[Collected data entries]

┌──

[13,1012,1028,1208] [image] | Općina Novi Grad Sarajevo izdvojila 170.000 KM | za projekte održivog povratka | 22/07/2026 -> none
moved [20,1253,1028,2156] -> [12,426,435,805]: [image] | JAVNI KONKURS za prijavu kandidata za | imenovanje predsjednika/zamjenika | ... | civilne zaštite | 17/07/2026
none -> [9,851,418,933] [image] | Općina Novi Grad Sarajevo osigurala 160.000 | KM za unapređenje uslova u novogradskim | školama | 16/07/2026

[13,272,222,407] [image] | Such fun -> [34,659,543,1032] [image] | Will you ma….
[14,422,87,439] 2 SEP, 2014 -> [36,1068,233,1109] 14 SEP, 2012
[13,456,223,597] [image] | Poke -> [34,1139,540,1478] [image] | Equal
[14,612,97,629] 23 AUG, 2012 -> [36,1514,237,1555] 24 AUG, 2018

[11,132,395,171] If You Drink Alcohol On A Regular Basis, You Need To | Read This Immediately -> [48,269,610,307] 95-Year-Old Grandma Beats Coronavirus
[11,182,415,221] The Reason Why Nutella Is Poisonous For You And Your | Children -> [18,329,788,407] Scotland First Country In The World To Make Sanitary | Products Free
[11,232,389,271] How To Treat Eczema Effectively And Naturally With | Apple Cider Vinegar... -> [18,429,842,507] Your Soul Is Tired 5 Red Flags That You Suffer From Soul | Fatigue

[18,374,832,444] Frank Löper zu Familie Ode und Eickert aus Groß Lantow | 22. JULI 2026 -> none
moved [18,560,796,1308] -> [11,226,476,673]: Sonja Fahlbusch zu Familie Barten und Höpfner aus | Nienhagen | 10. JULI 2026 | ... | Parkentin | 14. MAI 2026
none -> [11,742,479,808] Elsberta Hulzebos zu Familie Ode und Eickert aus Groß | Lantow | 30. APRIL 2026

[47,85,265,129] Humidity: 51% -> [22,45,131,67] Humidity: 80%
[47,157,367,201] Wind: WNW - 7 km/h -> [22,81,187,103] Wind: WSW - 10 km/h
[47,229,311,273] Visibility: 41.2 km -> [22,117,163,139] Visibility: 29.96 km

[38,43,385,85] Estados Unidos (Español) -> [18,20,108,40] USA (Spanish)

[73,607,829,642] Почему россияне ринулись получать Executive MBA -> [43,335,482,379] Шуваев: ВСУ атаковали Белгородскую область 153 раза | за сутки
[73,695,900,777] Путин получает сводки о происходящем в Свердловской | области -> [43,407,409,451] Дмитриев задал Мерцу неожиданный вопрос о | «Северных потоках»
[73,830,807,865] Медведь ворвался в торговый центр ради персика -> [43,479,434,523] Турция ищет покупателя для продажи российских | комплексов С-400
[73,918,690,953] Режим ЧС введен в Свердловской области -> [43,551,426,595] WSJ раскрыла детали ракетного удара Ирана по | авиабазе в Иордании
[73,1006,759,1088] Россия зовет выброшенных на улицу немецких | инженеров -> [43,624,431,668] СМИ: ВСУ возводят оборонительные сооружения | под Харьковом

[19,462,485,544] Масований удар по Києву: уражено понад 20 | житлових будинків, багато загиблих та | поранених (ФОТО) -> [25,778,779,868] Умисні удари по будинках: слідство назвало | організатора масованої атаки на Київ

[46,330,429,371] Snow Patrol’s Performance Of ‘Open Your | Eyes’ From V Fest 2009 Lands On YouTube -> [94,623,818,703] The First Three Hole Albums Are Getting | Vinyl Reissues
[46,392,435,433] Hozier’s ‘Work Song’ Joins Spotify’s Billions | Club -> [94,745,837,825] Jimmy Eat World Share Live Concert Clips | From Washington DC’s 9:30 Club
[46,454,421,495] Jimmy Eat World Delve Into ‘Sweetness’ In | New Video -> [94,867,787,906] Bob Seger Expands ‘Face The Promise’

└──

Required work: The word "области" may occur in lines of the data above; say how many lines hold it, giving only the number.

Task answer: 2